* _Task goal_:
Only a number is wanted: how many lines in the records below contain "生产地址"?

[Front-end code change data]
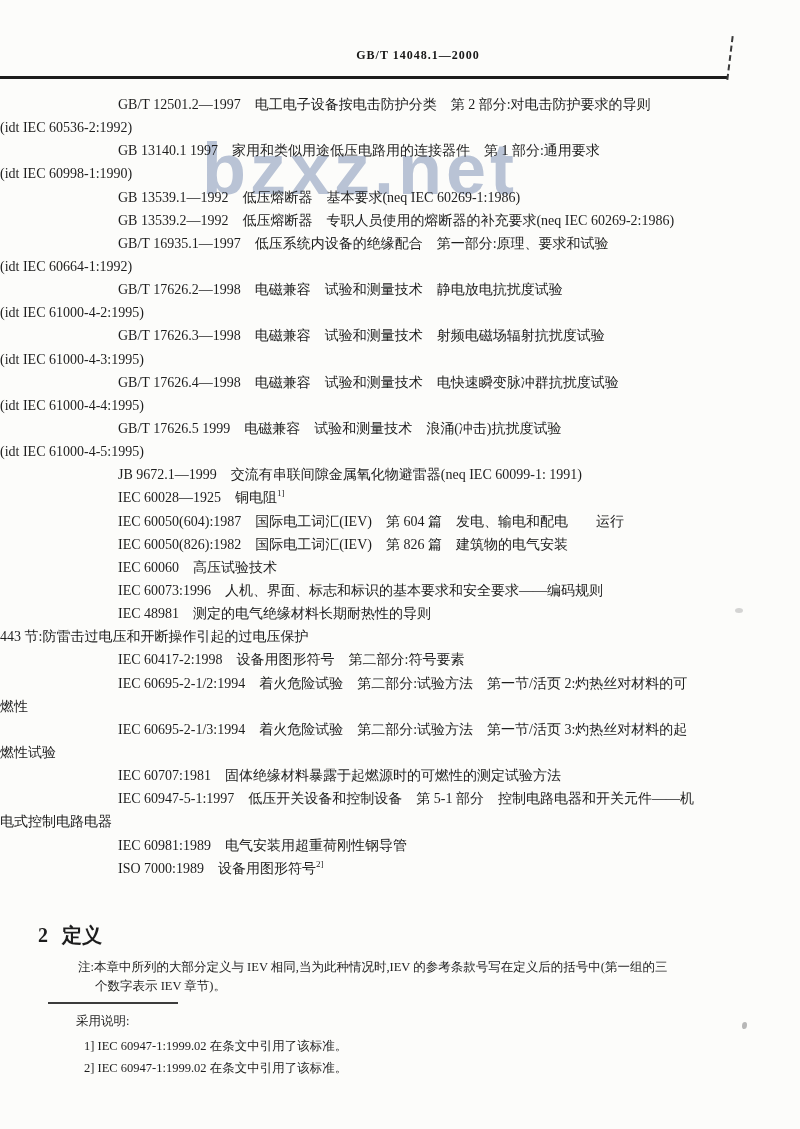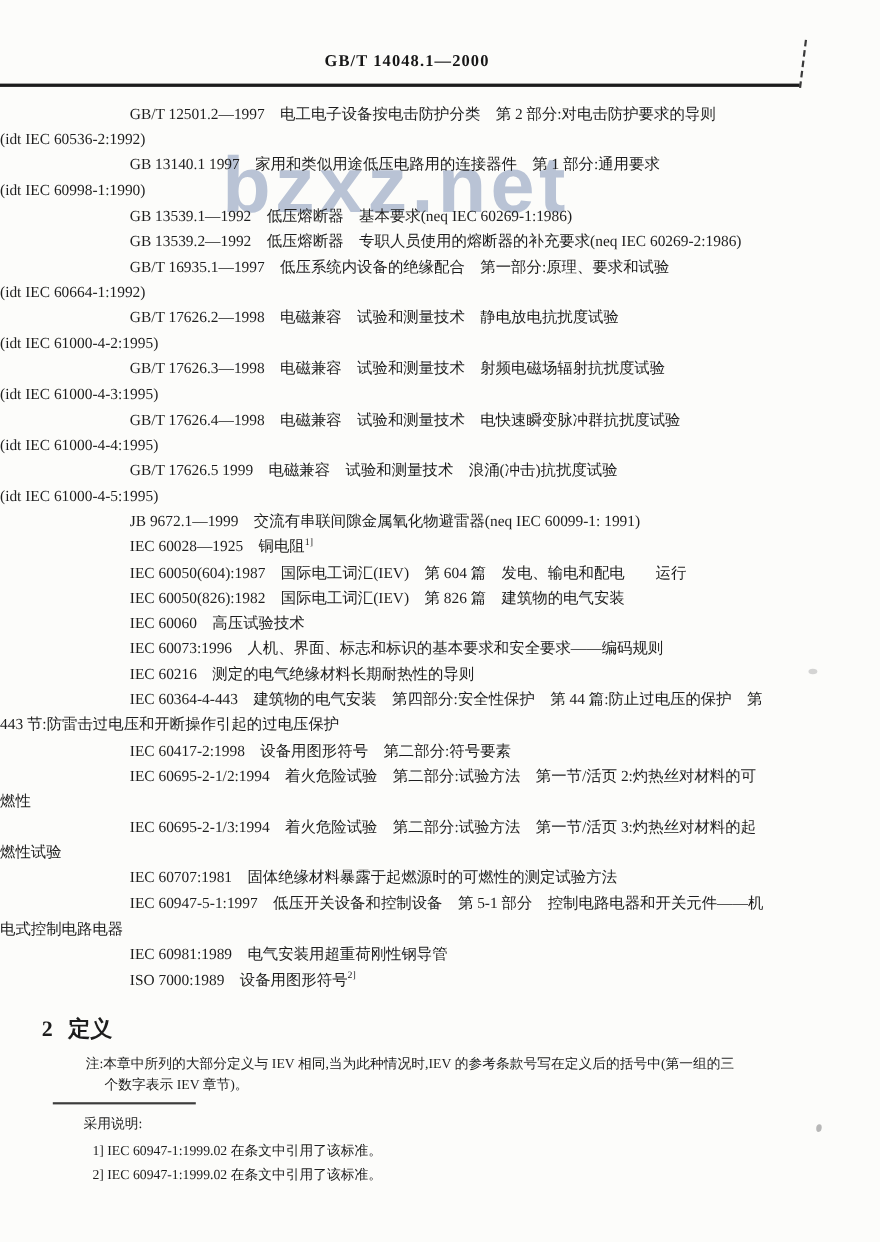--- a/index.html
+++ b/index.html
@@ -15,8 +15,8 @@
   .std-code{
     position:absolute;top:48px;left:0;width:740px;
     text-align:center;
-    font-weight:bold;font-size:15px;letter-spacing:1px;
-    color:#161616;z-index:2;
+    font-weight:bold;font-size:12px;letter-spacing:1px;
+    color:#161616;z-index:2;padding-left:48px;
   }
   .header-rule{
     position:absolute;top:76px;left:0;width:727px;height:3px;

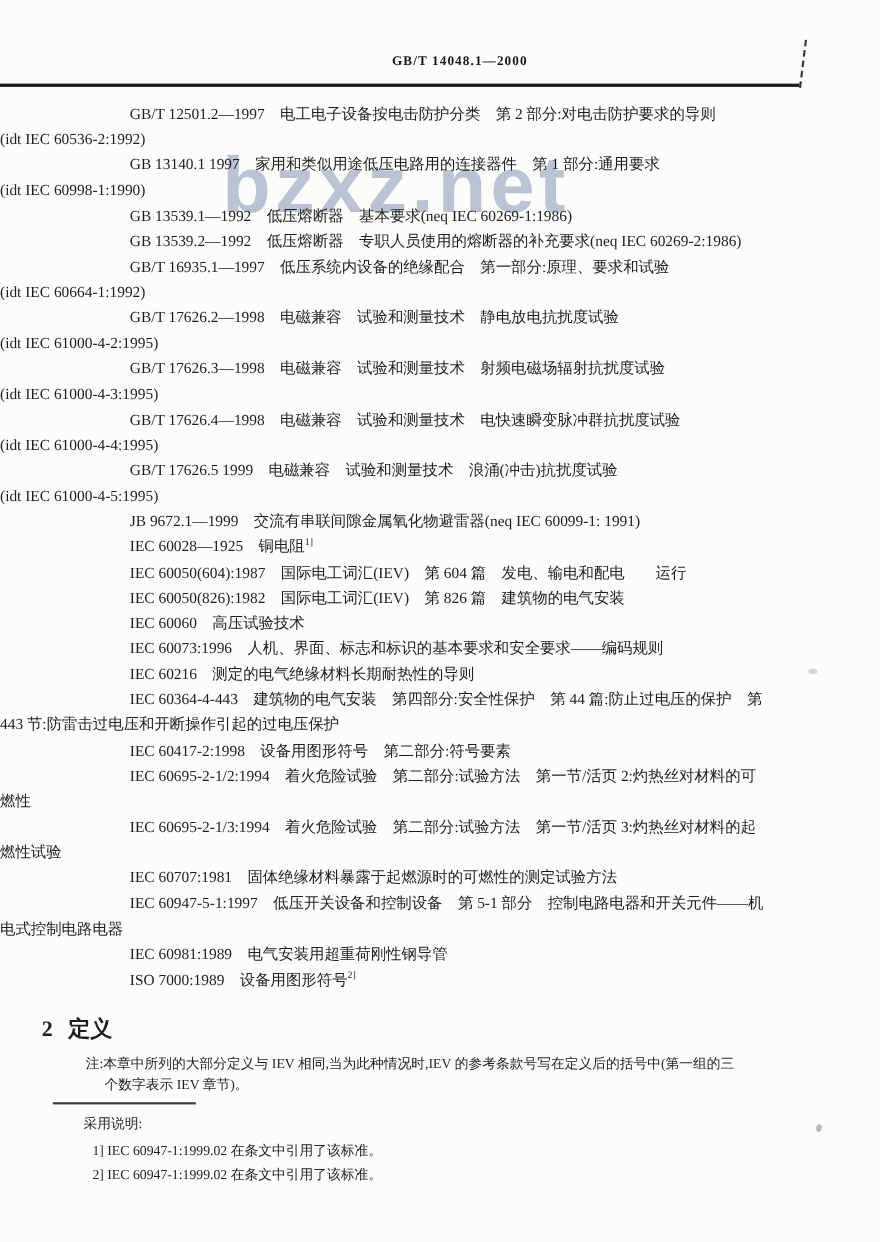--- a/index.html
+++ b/index.html
@@ -119,7 +119,7 @@
       <div class="ref-line indent-0">IEC 60050(826):1982　国际电工词汇(IEV)　第 826 篇　建筑物的电气安装</div>
       <div class="ref-line indent-0">IEC 60060　高压试验技术</div>
       <div class="ref-line indent-0">IEC 60073:1996　人机、界面、标志和标识的基本要求和安全要求——编码规则</div>
-      <div class="ref-line indent-0">IEC 60216　测定的电气绝缘材料长期耐热性的导则</div>
+      <div class="ref-line indent-0">IEC 48981　测定的电气绝缘材料长期耐热性的导则</div>
       <div class="ref-line indent-0">IEC 60364-4-443　建筑物的电气安装　第四部分:安全性保护　第 44 篇:防止过电压的保护　第</div>
       <div class="ref-line indent-1">443 节:防雷击过电压和开断操作引起的过电压保护</div>
       <div class="ref-line indent-0">IEC 60417-2:1998　设备用图形符号　第二部分:符号要素</div>

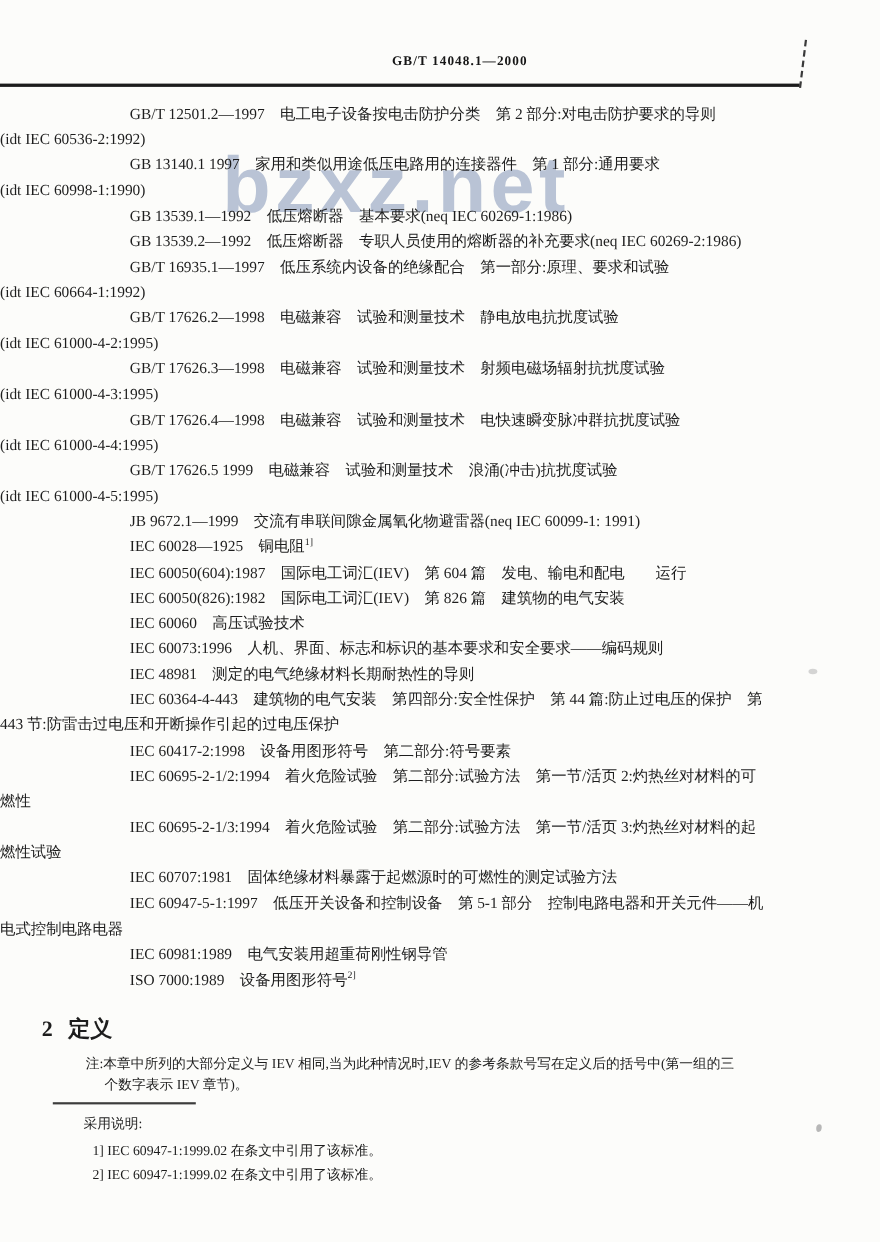--- a/index.html
+++ b/index.html
@@ -120,7 +120,6 @@
       <div class="ref-line indent-0">IEC 60060　高压试验技术</div>
       <div class="ref-line indent-0">IEC 60073:1996　人机、界面、标志和标识的基本要求和安全要求——编码规则</div>
       <div class="ref-line indent-0">IEC 48981　测定的电气绝缘材料长期耐热性的导则</div>
-      <div class="ref-line indent-0">IEC 60364-4-443　建筑物的电气安装　第四部分:安全性保护　第 44 篇:防止过电压的保护　第</div>
       <div class="ref-line indent-1">443 节:防雷击过电压和开断操作引起的过电压保护</div>
       <div class="ref-line indent-0">IEC 60417-2:1998　设备用图形符号　第二部分:符号要素</div>
       <div class="ref-line indent-0">IEC 60695-2-1/2:1994　着火危险试验　第二部分:试验方法　第一节/活页 2:灼热丝对材料的可</div>

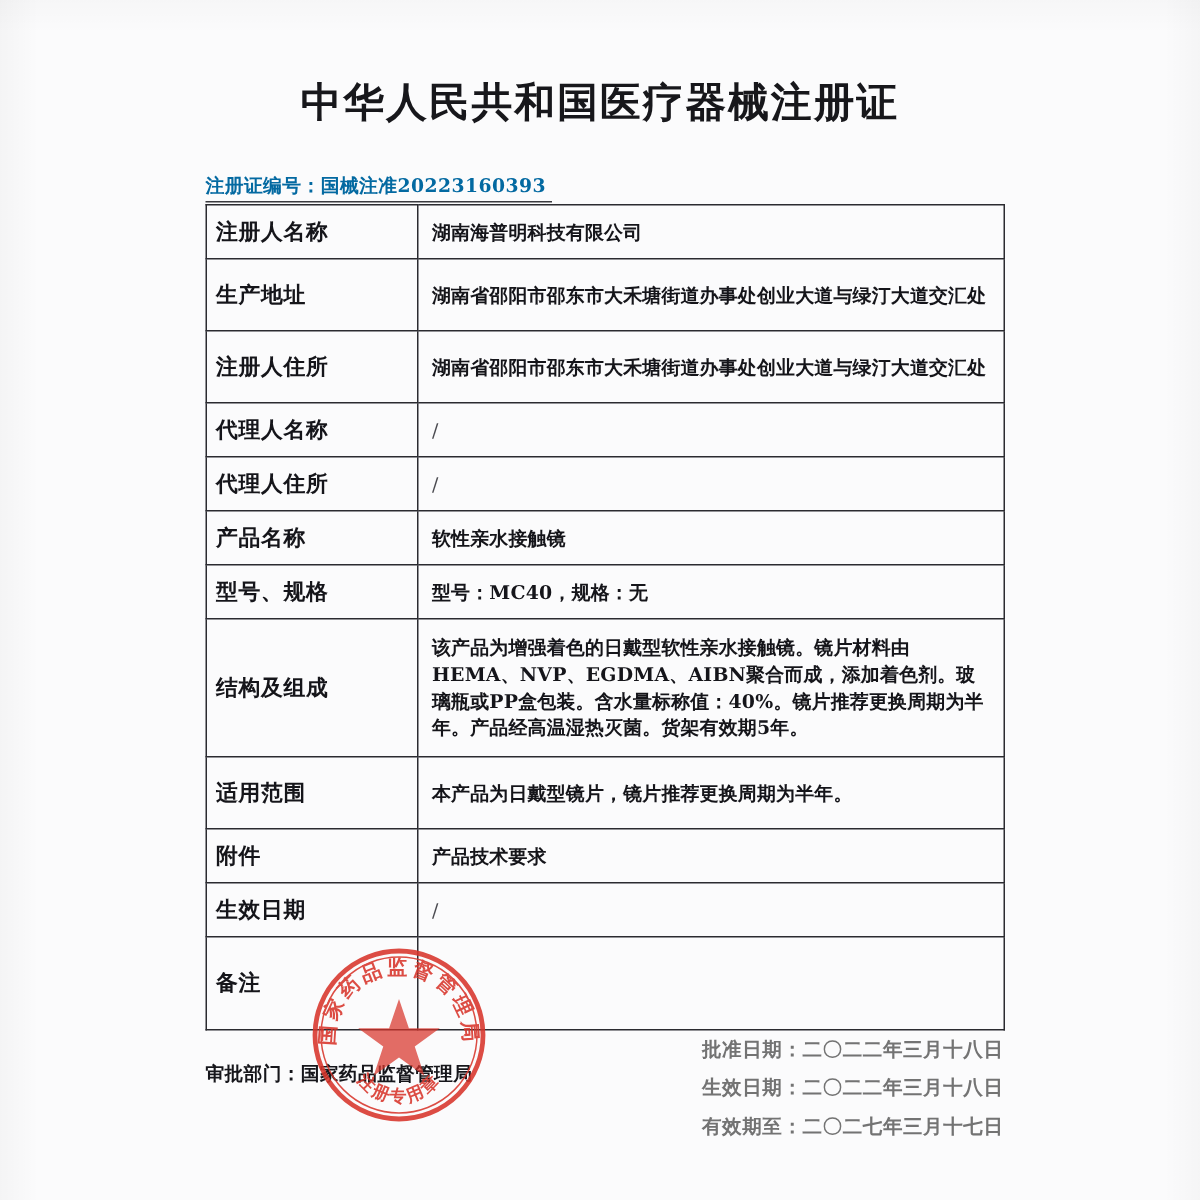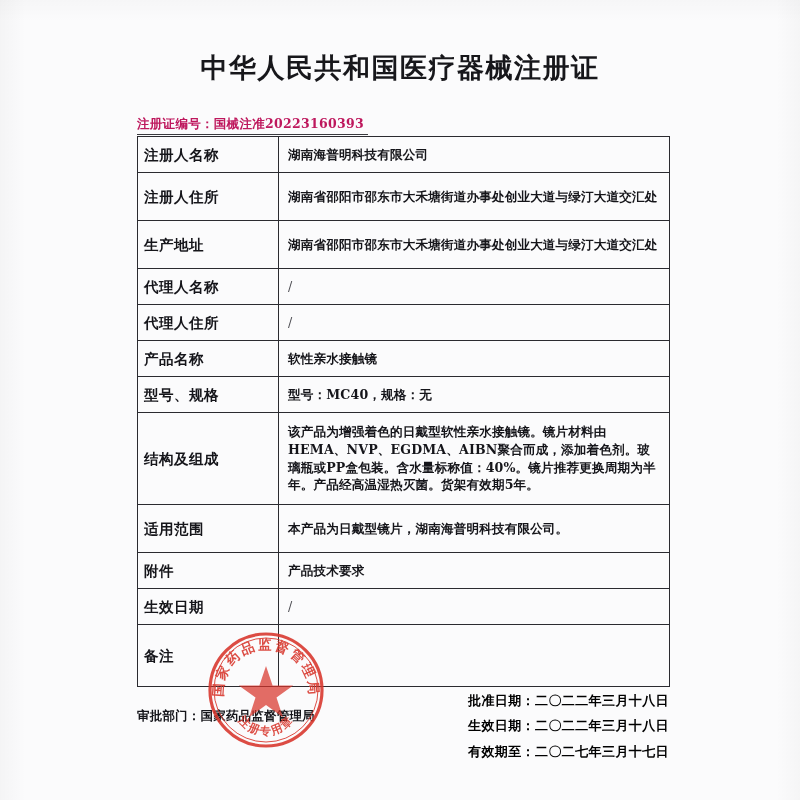--- a/index.html
+++ b/index.html
@@ -49,7 +49,7 @@
     left: 137px;
     font-size: 12.5px;
     font-weight: 700;
-    color: #be185d;
+    color: #0369a1;
     border-bottom: 1.6px solid #3a3a3e;
     padding-bottom: 1px;
     padding-right: 4px;

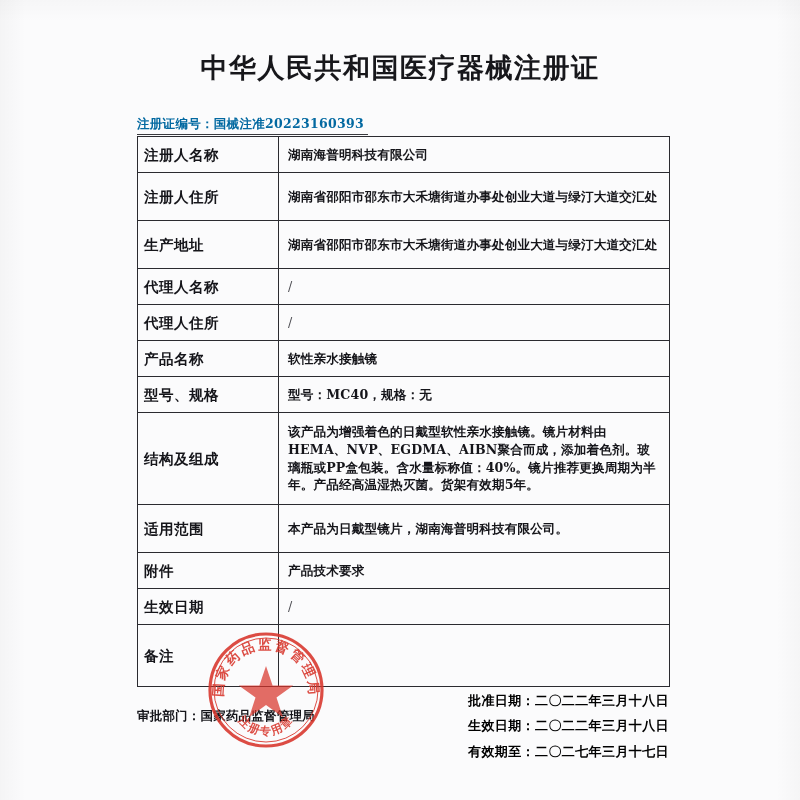--- a/index.html
+++ b/index.html
@@ -154,11 +154,11 @@
         <td class="value">湖南海普明科技有限公司</td>
       </tr>
       <tr class="row-tall-2">
+        <td class="label sp-xwide">生产地址</td>
+        <td class="value">湖南省邵阳市邵东市大禾塘街道办事处创业大道与绿汀大道交汇处</td>
+      </tr>
+      <tr class="row-tall-2">
         <td class="label sp-wide">注册人住所</td>
-        <td class="value">湖南省邵阳市邵东市大禾塘街道办事处创业大道与绿汀大道交汇处</td>
-      </tr>
-      <tr class="row-tall-2">
-        <td class="label sp-xwide">生产地址</td>
         <td class="value">湖南省邵阳市邵东市大禾塘街道办事处创业大道与绿汀大道交汇处</td>
       </tr>
       <tr class="row-tall-1">

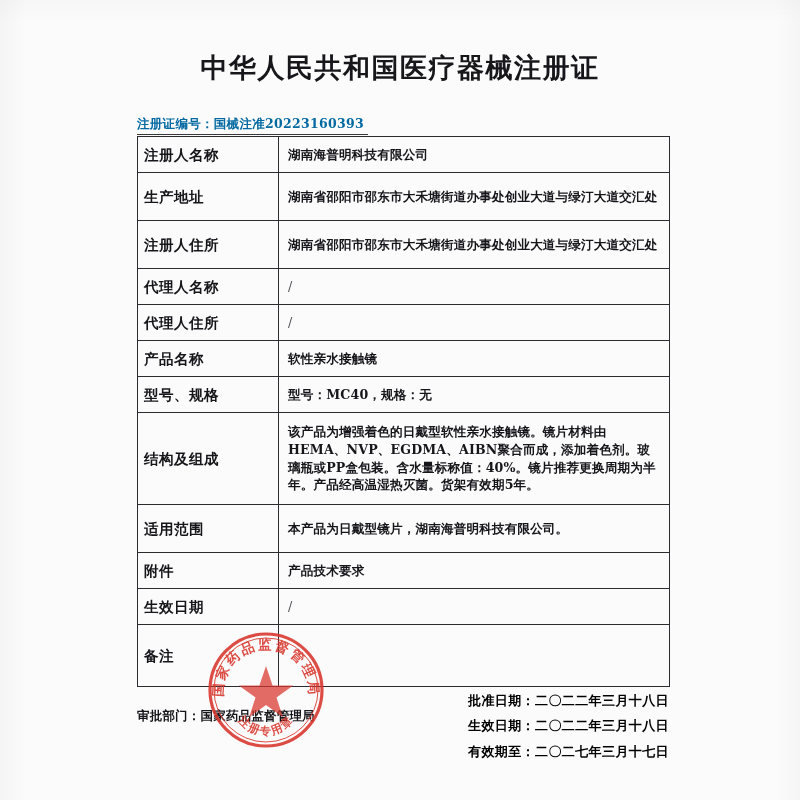--- a/index.html
+++ b/index.html
@@ -183,7 +183,7 @@
       </tr>
       <tr class="row-tall-2">
         <td class="label sp-xwide">适用范围</td>
-        <td class="value">本产品为日戴型镜片，湖南海普明科技有限公司。</td>
+        <td class="value">本产品为日戴型镜片，镜片推荐更换周期为半年。</td>
       </tr>
       <tr class="row-tall-1">
         <td class="label sp-xwide">附件</td>

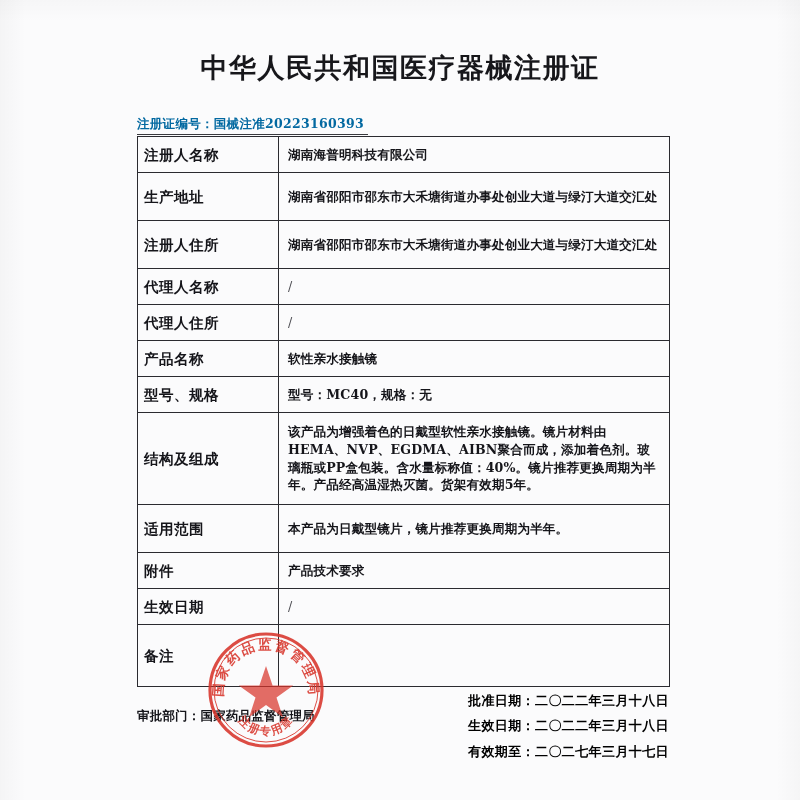--- a/index.html
+++ b/index.html
@@ -119,7 +119,7 @@
     left: 468px;
     font-size: 13px;
     font-weight: 700;
-    color: #000000;
+    color: #737373;
     line-height: 1.95;
     letter-spacing: 0.4px;
     white-space: nowrap;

* _Completed exercise_:
2